Crime & Safety

Some Northern Boulevard Residents Evacuated During Fire Allowed To Return Home

Firefighters will be on duty all night

by Patricia A. Miller

Some Pinewald residents are being allowed to return home today after evacuating from a forest fire that destroyed over 300 acres.

Residents who live on the south side of Northern Boulevard and on Grand Central Parkway South of the Northern Boulevard intersection are being allowed to return home, according to a Nixle alert from the Berkeley Township Police Department.
 
Residents who are still displaced can use the Berkeley branch of the Ocean County Library on Station Road or the Toms River branch on Washington Street as shelters, according to the alert.

Firefighters are still trying to close in on a brush fire that roared to life around noon and has destroyed 300 acres in the Pinewald section of Berkeley Township, a state fire official said.
 
"It was about 30 percent contained as of 3:30," said Steve Holmes, Assistant State Fire Warden for the state Forest Fire Service. "We'll probably be here until it rains. It's going to rain tomorrow night."

A fire warden in the Lakewood fire tower first spotted a column of thick black smoke around noon, he said.

"Which tells us it's burning very fast," Holmes said. "We knew we had a good fire."

Residents along Northern Boulevard and several surrounding streets in Pinewald were evacuated. So far the blaze did not reach any houses, but Holmes said he heard a shed was destroyed.

The fire spread rapidly, fanned by winds up to 40 miles an hour, low humidity and tinder-dry woods.

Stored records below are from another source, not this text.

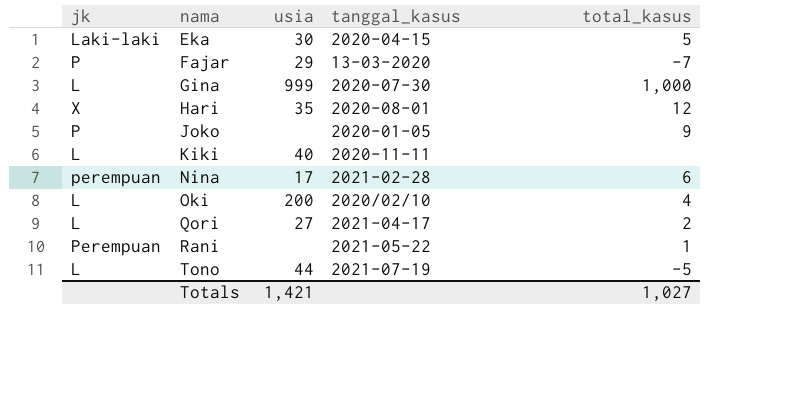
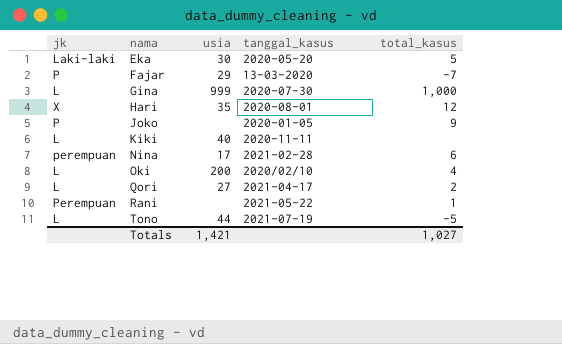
Eka | tanggal_kasus: 2020-04-15 -> 2020-05-20

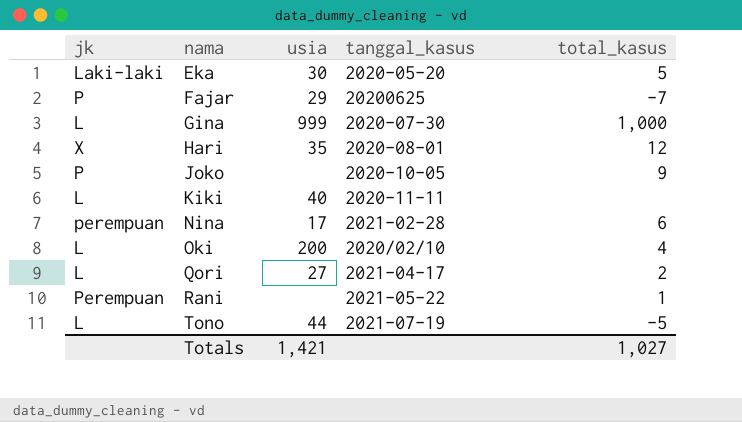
Fajar | tanggal_kasus: 13-03-2020 -> 20200625
Joko | tanggal_kasus: 2020-01-05 -> 2020-10-05

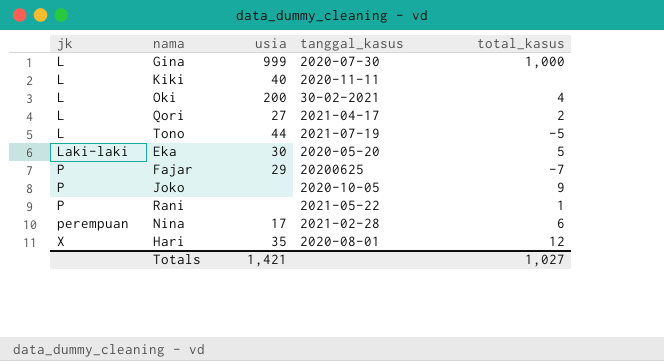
row order: nama ascending -> jk ascending
Oki | tanggal_kasus: 2020/02/10 -> 30-02-2021
Rani | jk: Perempuan -> P

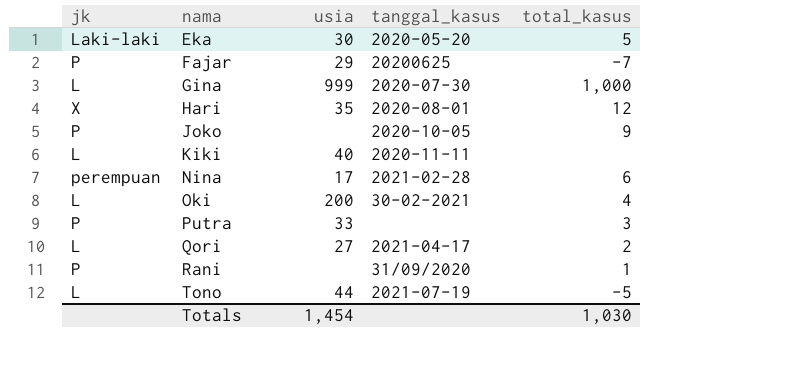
row order: jk ascending -> nama ascending
row Putra: none -> P | 33 | none | 3
Rani | tanggal_kasus: 2021-05-22 -> 31/09/2020
Totals | usia: 1,421 -> 1,454
Totals | total_kasus: 1,027 -> 1,030

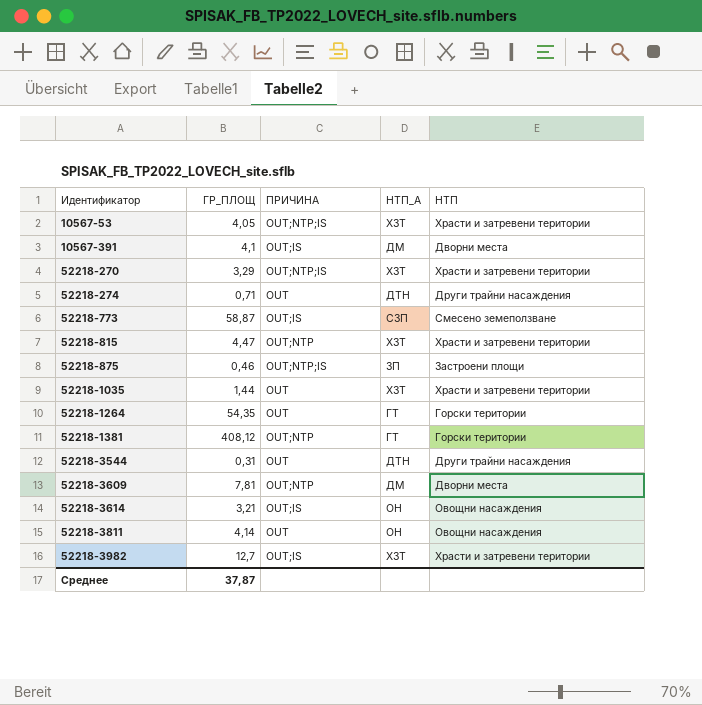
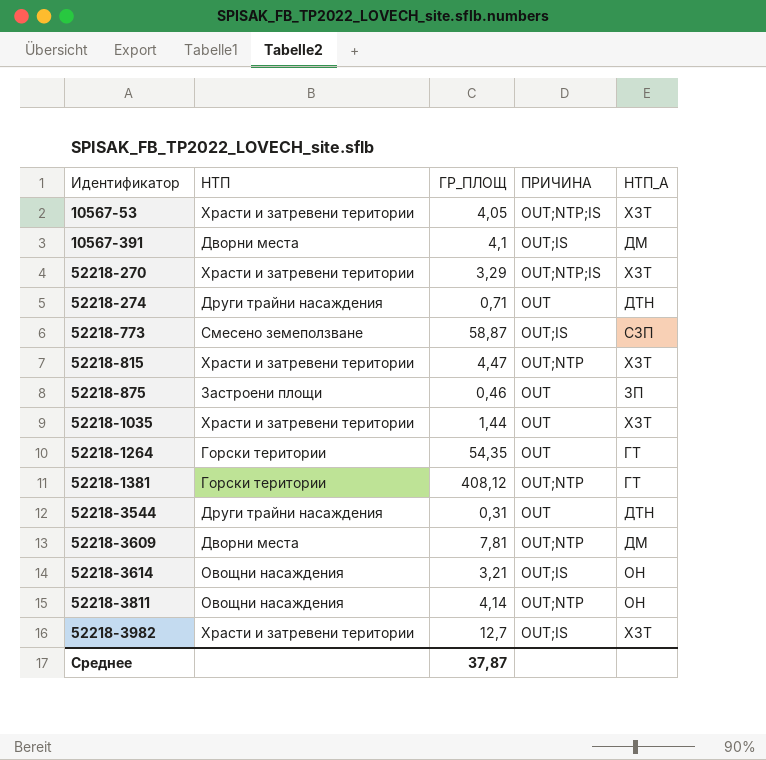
column НТП | position: 5 -> 2
52218-875 | ПРИЧИНА: OUT;NTP;IS -> OUT
52218-3811 | ПРИЧИНА: OUT -> OUT;NTP

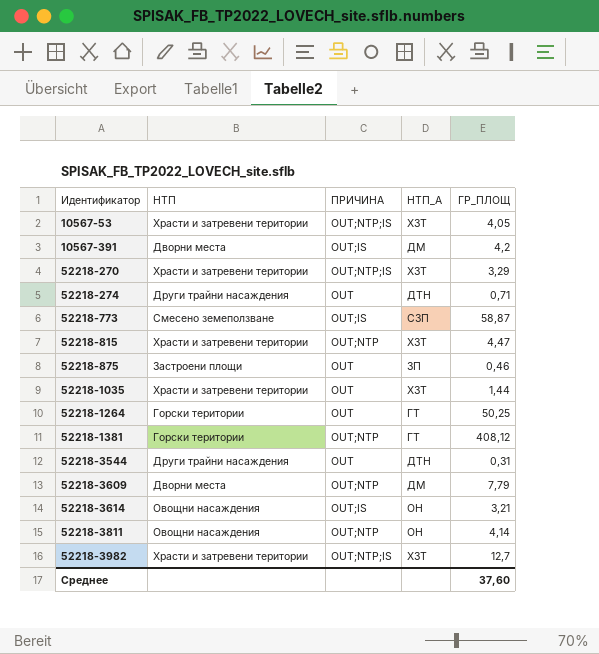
column ГР_ПЛОЩ | position: 3 -> 5
10567-391 | ГР_ПЛОЩ: 4,1 -> 4,2
52218-1264 | ГР_ПЛОЩ: 54,35 -> 50,25
52218-3609 | ГР_ПЛОЩ: 7,81 -> 7,79
52218-3982 | ПРИЧИНА: OUT;IS -> OUT;NTP;IS
Среднее | ГР_ПЛОЩ: 37,87 -> 37,60

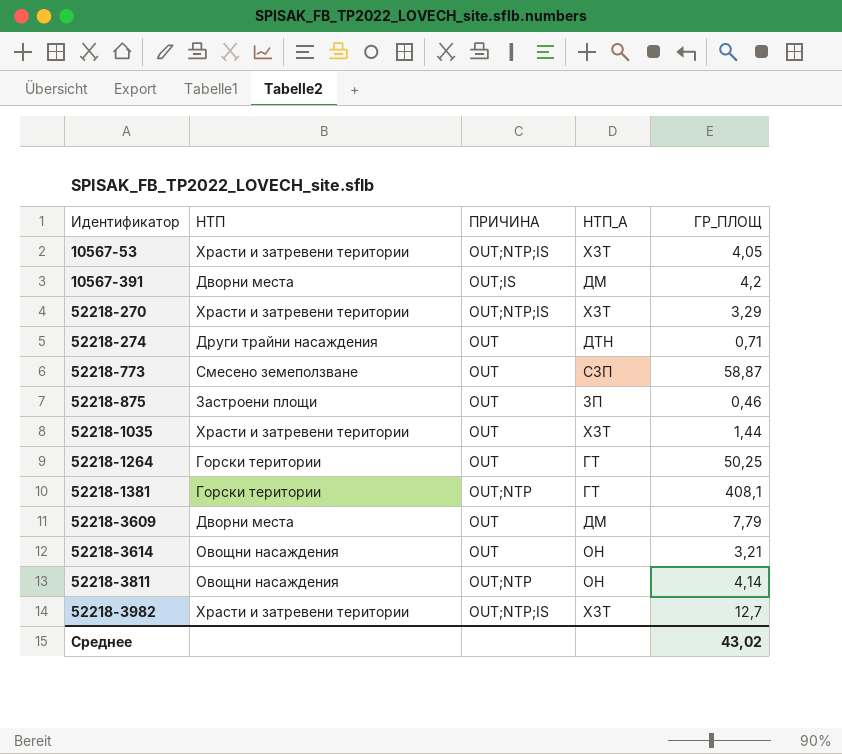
row 52218-815: Храсти и затревени територии | OUT;NTP | ХЗТ | 4,47 -> none
row 52218-3544: Други трайни насаждения | OUT | ДТН | 0,31 -> none
52218-773 | ПРИЧИНА: OUT;IS -> OUT
52218-1381 | ГР_ПЛОЩ: 408,12 -> 408,1
52218-3609 | ПРИЧИНА: OUT;NTP -> OUT
52218-3614 | ПРИЧИНА: OUT;IS -> OUT
Среднее | ГР_ПЛОЩ: 37,60 -> 43,02

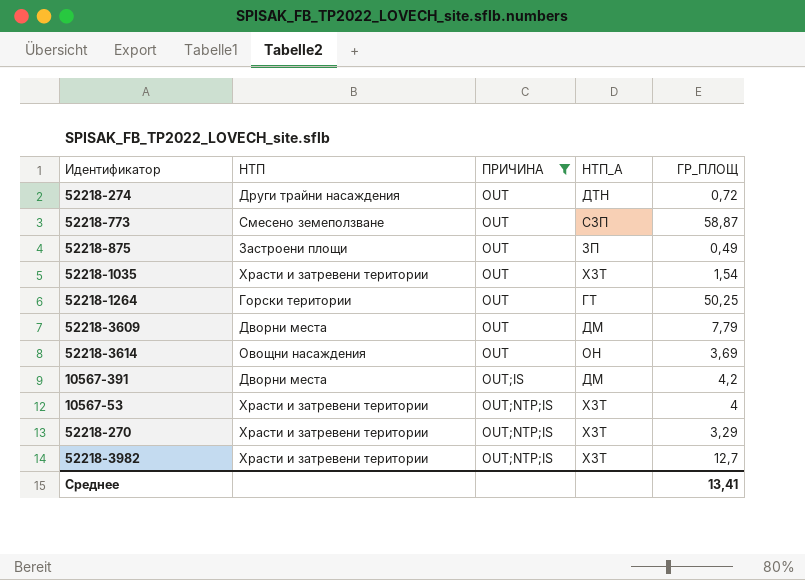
filter: none -> ПРИЧИНА != OUT;NTP
row order: Идентификатор ascending -> ПРИЧИНА ascending
52218-274 | ГР_ПЛОЩ: 0,71 -> 0,72
52218-875 | ГР_ПЛОЩ: 0,46 -> 0,49
52218-1035 | ГР_ПЛОЩ: 1,44 -> 1,54
52218-3614 | ГР_ПЛОЩ: 3,21 -> 3,69
10567-53 | ГР_ПЛОЩ: 4,05 -> 4
Среднее | ГР_ПЛОЩ: 43,02 -> 13,41

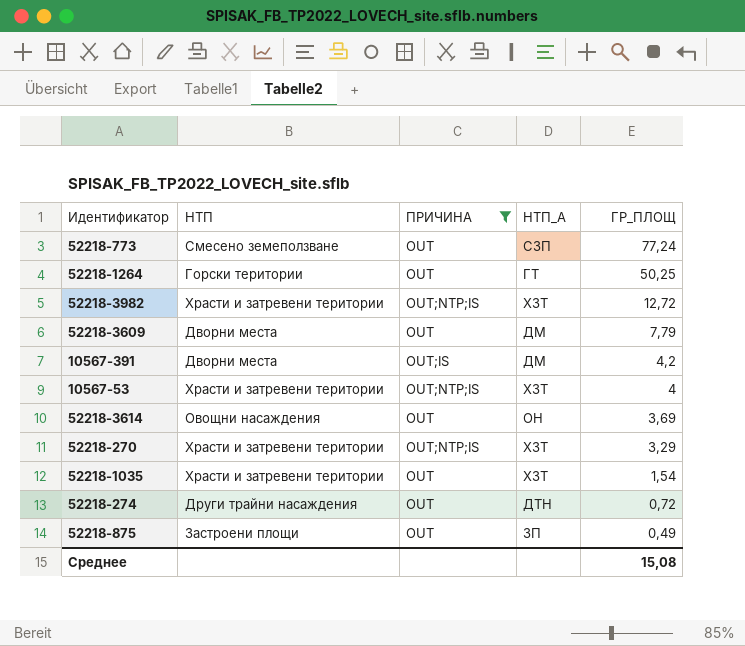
row order: ПРИЧИНА ascending -> ГР_ПЛОЩ descending
52218-773 | ГР_ПЛОЩ: 58,87 -> 77,24
52218-3982 | ГР_ПЛОЩ: 12,7 -> 12,72
Среднее | ГР_ПЛОЩ: 13,41 -> 15,08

Local and state firefighters spend much of the afternoon working on a "block" to contain the flames, and even did a controlled "burnout" near the Toms River Intermediate School South South on Pinewald Road, he said.

Smoke wafted through the pines, trees caught on fire and the blaze crept up to a driveway near the school, all part of the burnout, later this afternoon.

Fires in this section of New Jersey are common in the spring and fall, said Holmes, who grew up in Beachwood.

And the harsh, snowy winter didn't reduce the fire risk, because of the extremely permeable sandy soils in the Pine Barrens, he said.

"The sand is almost like beach sand," he said. "It drains very fast. We don't need a drought."

The winds are expected to drop slightly later tonight, which should help with firefighting efforts, he said.

"We are here for the duration," Holmes said. "We are planning on a night shift."